Guarulhos, 15 de abril de 2002

Um silêncio aflito tomou conta de grande parte dos participantes do novo Sistema de Pagamentos Brasileiro (SPB) às vésperas da estréia, marcada para o dia 22. O governo garante que não haverá mais adiamentos. E os bancos anunciaram alterações de última hora para permitir uma instalação gradual do novo sistema, ao longo dos próximos seis meses. “Lógico que está todo mundo aflito, o que é natural, pois a estréia vai acontecer dentro de pouco mais de uma semana”, afirmou na sexta-feira o diretor de Política Monetária do Banco Central (BC), Luiz Fernando Figueiredo.

O novo SPB é uma reforma monumental para os bancos, uma rede eletrônica pela qual todo o sistema bancário vai se comunicar em tempo real com o BC. Grande parte do dinheiro movimentado no sistema financeiro deixará de ser trocado por meio de documentos de papel. As transferências passarão a ser puramente eletrônicas e em tempo real, ou serão processadas no mesmo dia. Mas só pagamentos acima de R$ 5 mil terão de migrar para o novo sistema a partir de 22 de agosto.
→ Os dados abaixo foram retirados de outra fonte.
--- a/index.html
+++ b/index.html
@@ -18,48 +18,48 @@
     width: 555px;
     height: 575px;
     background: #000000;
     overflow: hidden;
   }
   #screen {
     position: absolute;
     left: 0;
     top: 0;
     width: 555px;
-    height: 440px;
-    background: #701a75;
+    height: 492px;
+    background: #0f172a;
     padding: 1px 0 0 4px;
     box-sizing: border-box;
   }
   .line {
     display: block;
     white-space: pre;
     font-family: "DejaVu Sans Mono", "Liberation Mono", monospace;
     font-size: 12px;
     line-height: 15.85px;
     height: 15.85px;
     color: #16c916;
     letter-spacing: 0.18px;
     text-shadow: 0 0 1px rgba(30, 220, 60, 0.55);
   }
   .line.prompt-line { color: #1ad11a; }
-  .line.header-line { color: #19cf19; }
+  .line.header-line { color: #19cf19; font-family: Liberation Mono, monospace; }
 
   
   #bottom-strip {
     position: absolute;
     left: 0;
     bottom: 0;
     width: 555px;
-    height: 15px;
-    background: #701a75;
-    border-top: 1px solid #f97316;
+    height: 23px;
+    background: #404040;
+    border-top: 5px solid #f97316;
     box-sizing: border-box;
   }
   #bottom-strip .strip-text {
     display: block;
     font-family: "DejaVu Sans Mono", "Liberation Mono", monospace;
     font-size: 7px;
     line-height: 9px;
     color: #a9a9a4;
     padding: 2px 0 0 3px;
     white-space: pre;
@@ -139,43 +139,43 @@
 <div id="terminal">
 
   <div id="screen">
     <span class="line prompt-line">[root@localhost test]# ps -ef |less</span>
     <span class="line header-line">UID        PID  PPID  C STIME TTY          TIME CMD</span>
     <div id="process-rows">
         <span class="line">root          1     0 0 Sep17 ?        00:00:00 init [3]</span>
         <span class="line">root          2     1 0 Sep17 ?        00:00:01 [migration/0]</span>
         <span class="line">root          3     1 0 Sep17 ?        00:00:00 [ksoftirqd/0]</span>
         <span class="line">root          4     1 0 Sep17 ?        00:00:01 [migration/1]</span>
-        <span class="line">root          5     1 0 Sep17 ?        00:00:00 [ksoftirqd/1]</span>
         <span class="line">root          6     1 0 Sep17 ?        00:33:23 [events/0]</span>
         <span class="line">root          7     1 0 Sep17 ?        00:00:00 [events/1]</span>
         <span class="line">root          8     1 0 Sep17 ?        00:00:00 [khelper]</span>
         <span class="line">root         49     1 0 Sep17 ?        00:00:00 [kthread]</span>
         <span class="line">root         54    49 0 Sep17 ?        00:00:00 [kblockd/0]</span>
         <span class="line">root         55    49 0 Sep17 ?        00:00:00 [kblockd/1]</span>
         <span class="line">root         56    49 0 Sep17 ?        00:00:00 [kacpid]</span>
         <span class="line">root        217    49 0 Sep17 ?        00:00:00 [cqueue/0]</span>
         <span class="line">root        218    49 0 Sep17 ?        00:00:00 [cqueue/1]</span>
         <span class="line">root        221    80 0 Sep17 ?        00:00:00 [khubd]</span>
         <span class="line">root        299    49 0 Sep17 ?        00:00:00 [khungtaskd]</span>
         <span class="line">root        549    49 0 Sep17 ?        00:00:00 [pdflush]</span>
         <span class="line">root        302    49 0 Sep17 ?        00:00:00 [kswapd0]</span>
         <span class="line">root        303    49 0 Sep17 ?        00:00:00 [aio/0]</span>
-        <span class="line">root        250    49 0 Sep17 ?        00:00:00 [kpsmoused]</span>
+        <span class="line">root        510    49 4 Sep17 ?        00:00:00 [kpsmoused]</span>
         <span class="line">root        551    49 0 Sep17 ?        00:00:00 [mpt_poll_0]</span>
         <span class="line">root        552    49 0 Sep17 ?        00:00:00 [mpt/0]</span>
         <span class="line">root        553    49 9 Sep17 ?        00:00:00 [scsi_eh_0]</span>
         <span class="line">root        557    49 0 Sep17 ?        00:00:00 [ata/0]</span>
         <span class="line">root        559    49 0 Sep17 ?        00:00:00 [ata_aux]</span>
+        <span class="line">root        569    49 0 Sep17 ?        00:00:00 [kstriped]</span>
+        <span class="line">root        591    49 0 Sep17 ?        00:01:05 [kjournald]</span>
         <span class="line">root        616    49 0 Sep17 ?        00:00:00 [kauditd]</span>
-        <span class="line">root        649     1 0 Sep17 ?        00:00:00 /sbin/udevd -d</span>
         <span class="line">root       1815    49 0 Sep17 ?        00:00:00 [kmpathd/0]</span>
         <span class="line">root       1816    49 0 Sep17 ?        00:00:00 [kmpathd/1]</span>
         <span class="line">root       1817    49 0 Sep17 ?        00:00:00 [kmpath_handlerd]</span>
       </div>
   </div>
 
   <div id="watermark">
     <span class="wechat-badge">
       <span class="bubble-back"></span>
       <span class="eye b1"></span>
A previsão inicial era estrear plenamente o sistema em novembro do ano passado, mas o início das operações foi adiado para 22 de abril. Na Páscoa, a 20 dias do lançamento, os bancos anunciaram que vão migrar as operações gradualmente, começando pelas transferências acima de R$ 5 milhões. E agora o BC anunciou que duas das cinco câmaras de compensação só serão testadas em maio, e portanto não começam a funcionar tão cedo (ler ao lado). O governo prevê que tudo estará funcionando em 22 de agosto, quando o BC começará a impor regras que vão encarecer os documentos de crédito acima de R$ 5 mil, a ponto de forçar sua migração para o SPB.
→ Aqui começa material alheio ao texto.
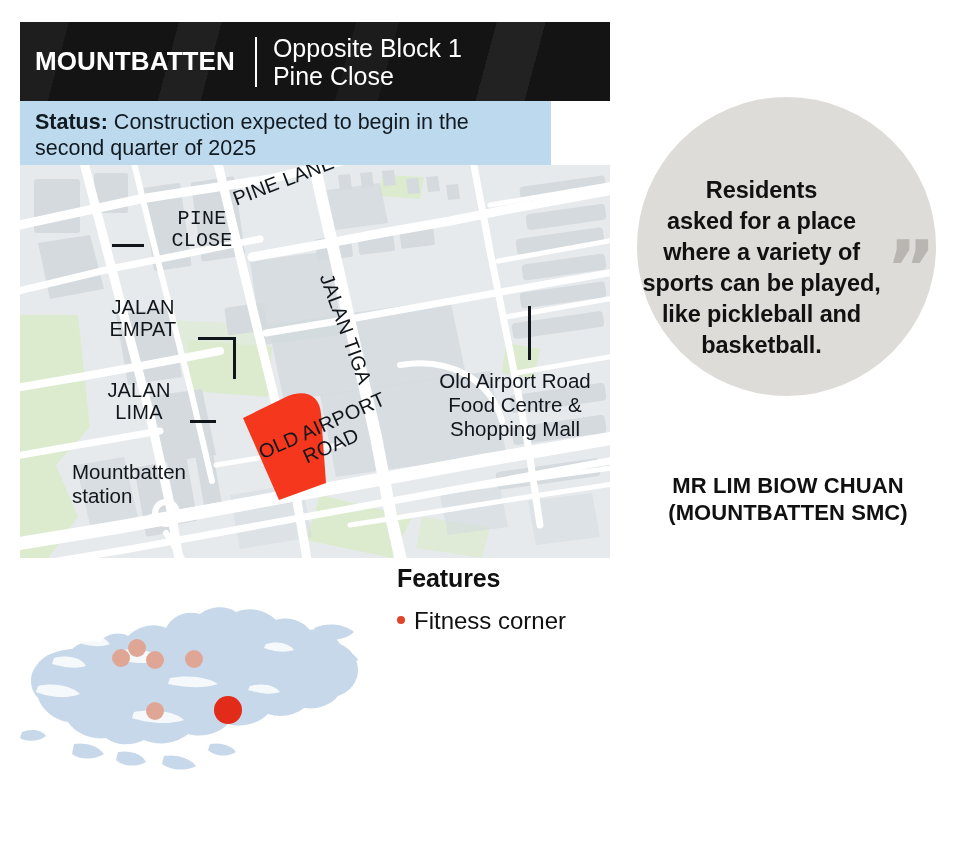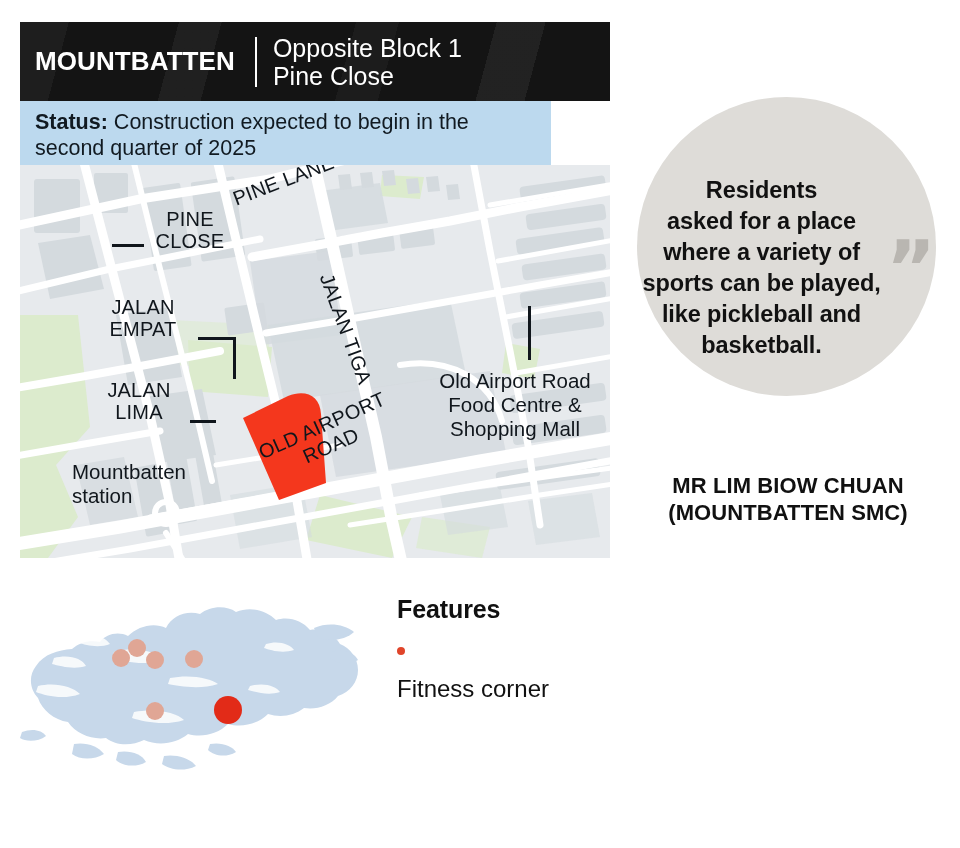--- a/index.html
+++ b/index.html
@@ -86,26 +86,26 @@
     font-weight:700; font-family:"DejaVu Sans", sans-serif;
   }
   #quote-attrib{
     position:absolute; left:613px; top:473px; width:350px;
     text-align:center; color:#111111;
     font-size:22px; line-height:1.22; font-weight:700;
     white-space:pre-line; letter-spacing:.1px;
   }
 
   
-  #features{ position:absolute; left:397px; top:595px; width:420px; }
+  #features{ position:absolute; left:397px; top:564px; width:420px; }
   #features h2{ font-size:25px; font-weight:700; color:#111; letter-spacing:-.1px; }
   #features ul{ list-style:none; margin-top:9px; }
   #features li{
-    display:flex; align-items:flex-start; gap:15px;
-    font-size:24px; line-height:1.55; color:#111; font-weight:400;flex-direction:column;
+    display:flex; align-items:flex-start; gap:9px;
+    font-size:24px; line-height:1.55; color:#111; font-weight:400;
   }
   #features li .dot{
     width:8px; height:8px; border-radius:50%;
     background:#e0452a; flex:none; margin-top:14px;
   }
 
   
   #locator{ position:absolute; left:14px; top:592px; width:350px; height:180px; }
 </style>
 </head>
@@ -205,21 +205,21 @@
       <path d="M130,352 L210,338 L290,324" stroke-width="5"></path>
       <path d="M400,330 L470,320 L540,310 L600,302" stroke-width="5"></path>
       <path d="M330,360 L420,346 L520,330 L600,318" stroke-width="5"></path>
       <path d="M146,368 L166,400" stroke-width="6"></path>
       <circle cx="146" cy="348" r="11" stroke-width="6"></circle>
     </g>
 
     <path d="M223,253 L268,231 C286,224 300,231 301,249 L306,318 L259,335 Z" fill="#f4371d"></path>
   </svg>
 
-  <span class="mlabel cap" style="left:124px; top:43px; width:92px;">PINE
+  <span class="mlabel cap" style="left:136px; top:43px; width:92px;font-family:Liberation Mono, monospace;">PINE
 CLOSE</span>
   <span class="leader" style="left:92px; top:79px; width:32px; height:2.5px;"></span>
 
   <span class="mlabel cap" style="left:194px; top:30px; width:140px; transform:rotate(-21deg); transform-origin:left top;">PINE LANE</span>
 
   <span class="mlabel cap" style="left:68px; top:131px; width:110px;">JALAN
 EMPAT</span>
   <span class="leader" style="left:178px; top:172px; width:38px; height:2.5px;"></span>
   <span class="leader" style="left:213px; top:172px; width:2.5px; height:42px;"></span>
Mas, depois de tantas reviravoltas, há rumores de que pode ser necessário um novo adiamento do prazo de 22 de agosto. O BC prometeu uma entrevista ao Estado hoje. A Febraban disse que, por enquanto, limitará suas declarações sobre o SPB a uma entrevista à imprensa, provavelmente na quinta-feira. Nenhum dos dois maiores bancos, Itaú e Bradesco, quis dar entrevistas sobre o SPB.

Grandes empresas também evitam falar do assunto. As maiores fizeram como os bancos e começaram a investir há tempos. Mas muitas só agora estão percebendo o efeito que o SPB terá nos caixas das empresas que fazem pagamentos acima de R$ 5 mil, que serão processados no mesmo dia, e recebem dos consumidores em cheques pequenos, que continuarão com o processamento normal.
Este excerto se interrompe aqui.